Winter gives a glimpse into the earliest traces of winter, the height of the snow season, and the melt-time within the western Great Basin region. Devoid of people and interiors, Winter provides seemingly calm and quiet photographs of the reality of winter on a modern day frontier.
Introduction by Bruce Haley
Often in winter I think of those questions that came to Job from the whirlwind:
From whose womb does the ice come forth, and who has given birth to the frost of heaven when the waters become hard as stone, when the surface of the deep is frozen?
In my mind’s eye it is all Blakean imagery and thunderous voice, trailing in its wake a near echo from Christina Rossetti: “Earth stood hard as iron, water like a stone.”
My ideal world is a perpetual cycle of autumn and winter, burnished gold followed by a canvas of white, over and over.
This book represents my fascination with the arc of winter, and the wild variations of ice and snow found among both the man-altered landscapes and the untouched places of the region that I call home.
In the opening image it is October along Dismal Creek, and in the golden grasses may be seen the scattered remnants of an early but quickly disappearing snow. Before long this entire area will be buried in white for month after month.

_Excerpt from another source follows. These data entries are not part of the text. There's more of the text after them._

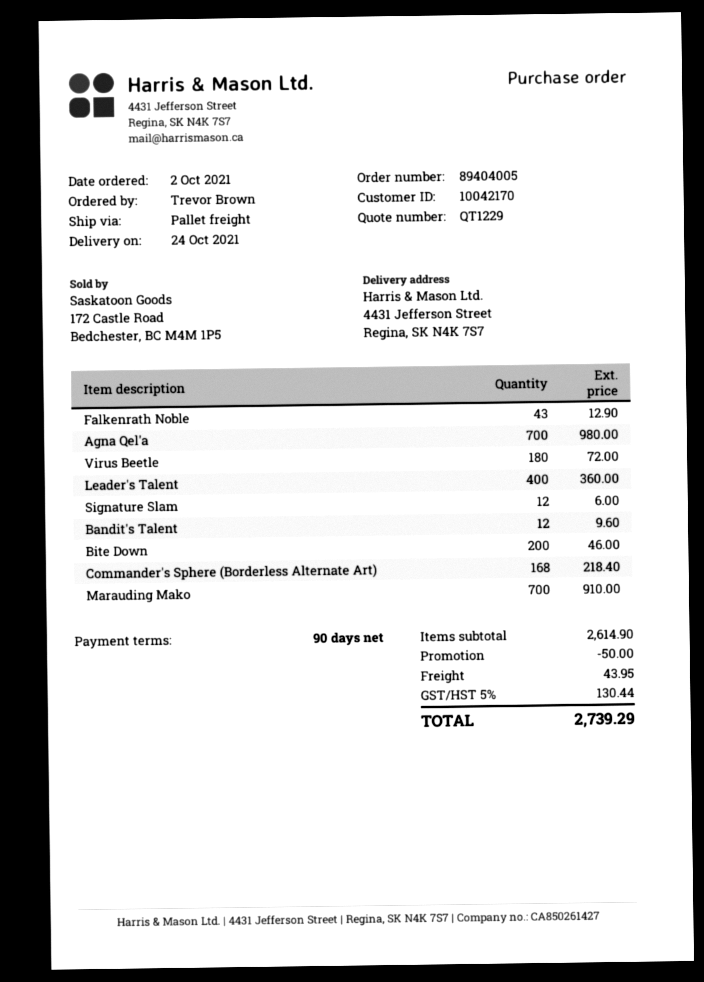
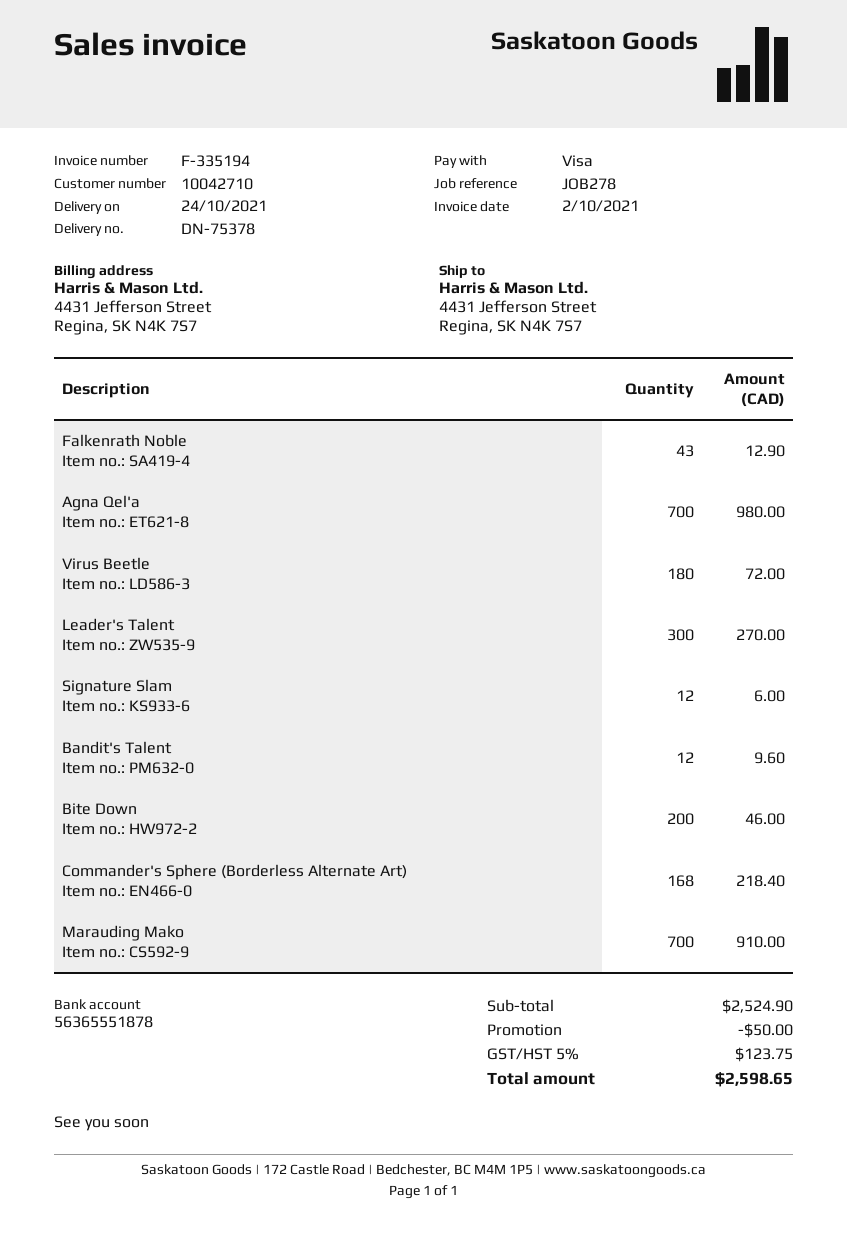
customer number: 10042170 -> 10042710
Leader's Talent: 400 for 360.00 -> 300 for 270.00
subtotal: 2614.90 -> 2524.90
shipping: 43.95 -> none
tax: 5% = 130.44 -> 5% = 123.75
total: 2739.29 -> 2598.65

In the final image it is April on the edge of Massacre Rim, looking westward across Long Valley and over the Hays Canyon Range, with snow’s last redoubt in the far distance of the Warner Mountains.
Between those two images is a twisting pathway through the heart of my winter, into the stillness of a dormant world.
Bruce Haley is a recipient of the Robert Capa Gold Medal, and his work has been published and exhibited internationally for over thirty years.